Some Favorite Sites
Government/ Community Links
Garden Will Feed Neighbors & Help Patients Heal
by Cora Lewis | Aug 20, 2013 1:29 pm
Posted to: Food, Health, The Hill, Gardener Of The Week
A new community garden in the Hill neighborhoods stands at the corner of two streets with relevant names: Sylvan and Asylum.
The garden, a collaboration between neighbors and the nearby Connecticut Mental Health Center (CMHC), had an opening celebration this past Friday evening.
It will help feed a neighborhood while helping mental-health patients heal and become part of their community.
Among those present at the Friday party were Geanine Peck, a co-director of the garden and CMHC staffer. and Sabrina Davis, pictured above with her daughter Cassidy, who just turned 12 months old. Peck showed Davis how to pick spicy mesclun greens, and the two discused turning vegetables into baby food. Davis, who lives around the corner from the garden, said she expects to spend a lot of time in the space in the future.
“We cleared the land, we built the beds, planted the seedlings, and the Hill North community has welcomed us,” Peck said.
Peck said she always gardened with her father while growing up. Her desire to recreate these experiences partly led to her role in the creation of the new green space.
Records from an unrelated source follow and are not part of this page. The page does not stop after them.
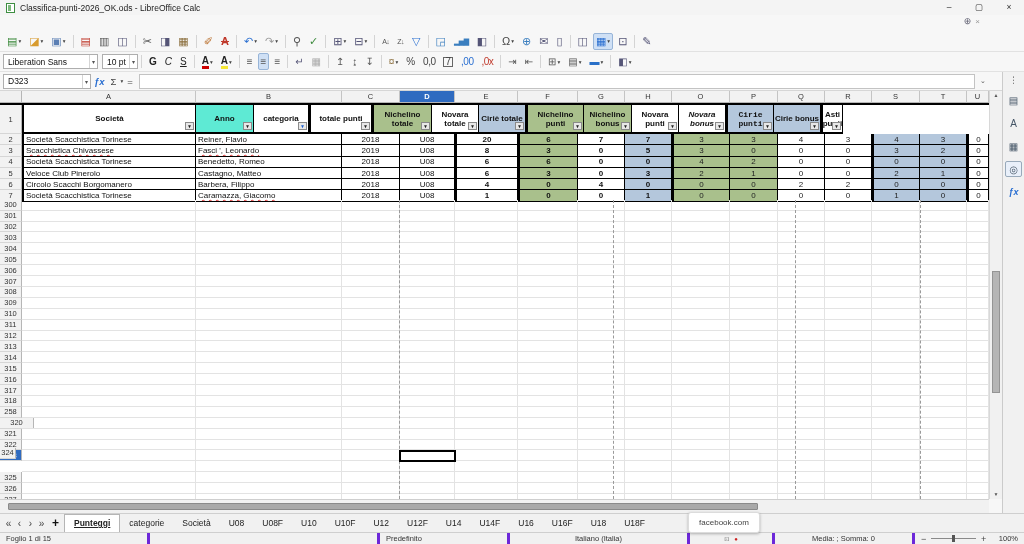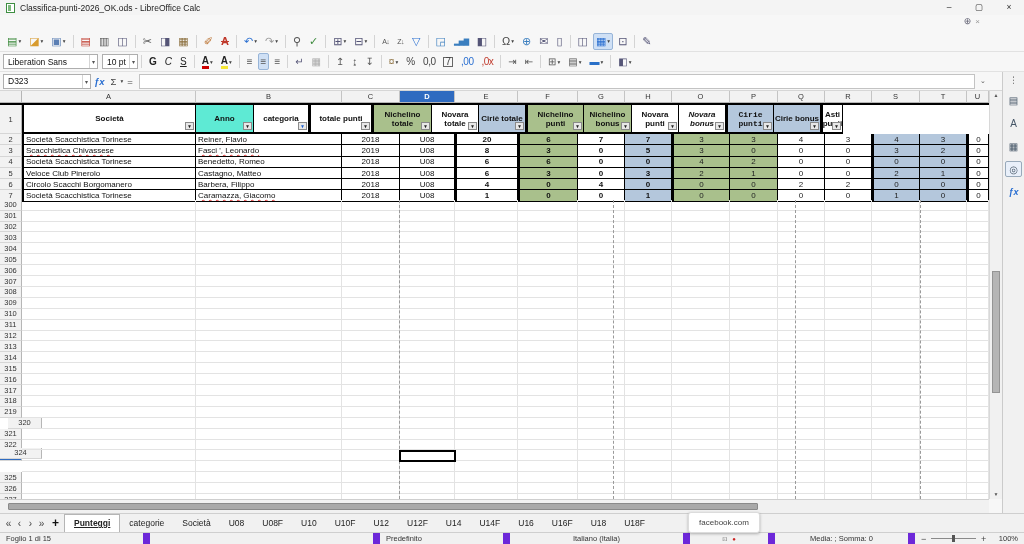"219" div.rh { text: 219 -> 258 }
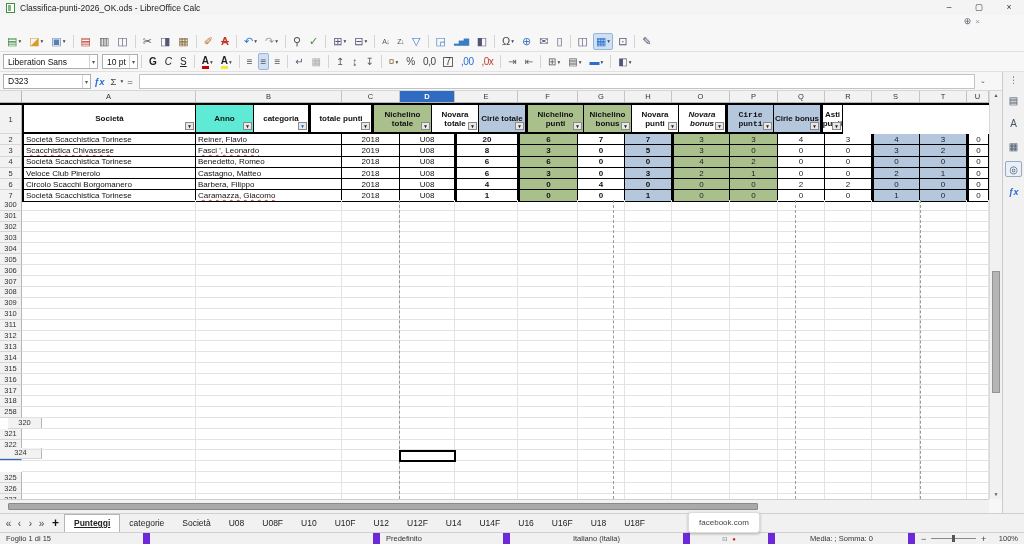"320" div.rh { left: 8px -> 0px }
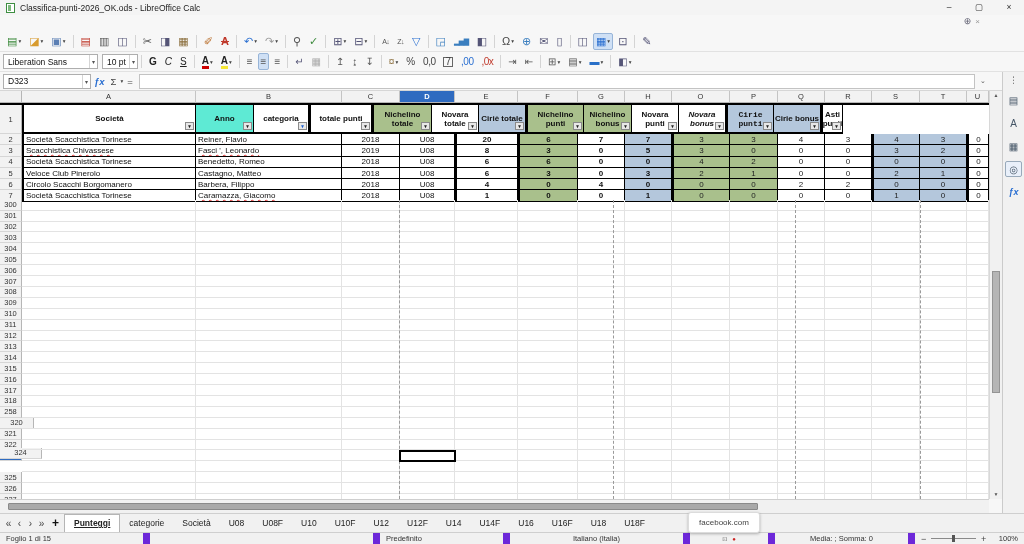"324" div.rh { width: 42px -> 16px }
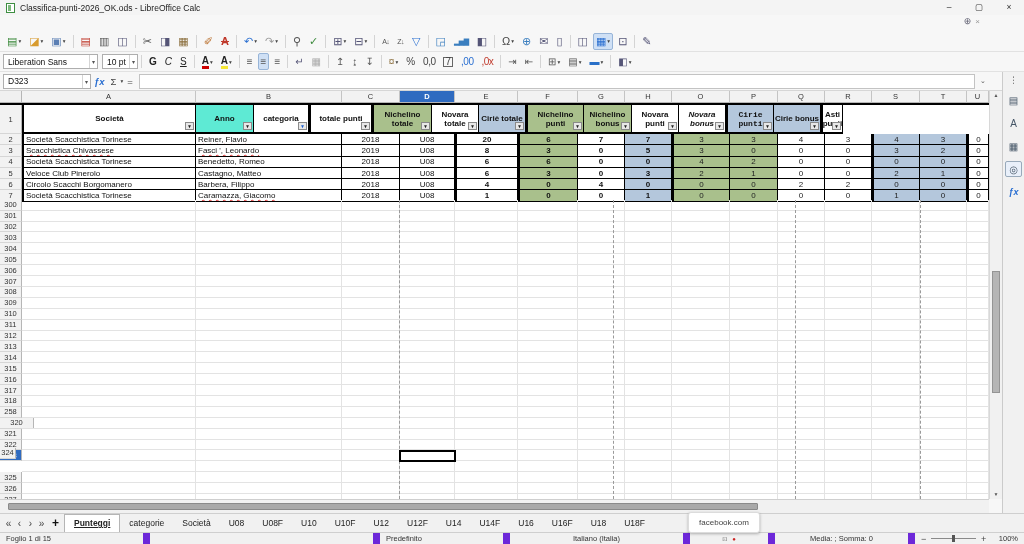"Foglio 1 di 15" .sseg { border-right: 7px solid #6d28d9 -> 3px solid #6d28d9 }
After talking with community members at the opening event, she said she’s “already learning.” Apparently, gardeners have been cutting off the bottom leaves of the collard greens. “Some neighbors have told me we should leave them—so they’ll sweeten. We’ve also been told we should wait until first frost to pick them.”
Other visitors told her they would like to grow corn and okra next year. A whiteboard by the garden’s entrance, which anyone can write on, is intended to record this kind of message and advice – as well as announcements about what vegetables are ready to harvest, and dates of upcoming events and workdays.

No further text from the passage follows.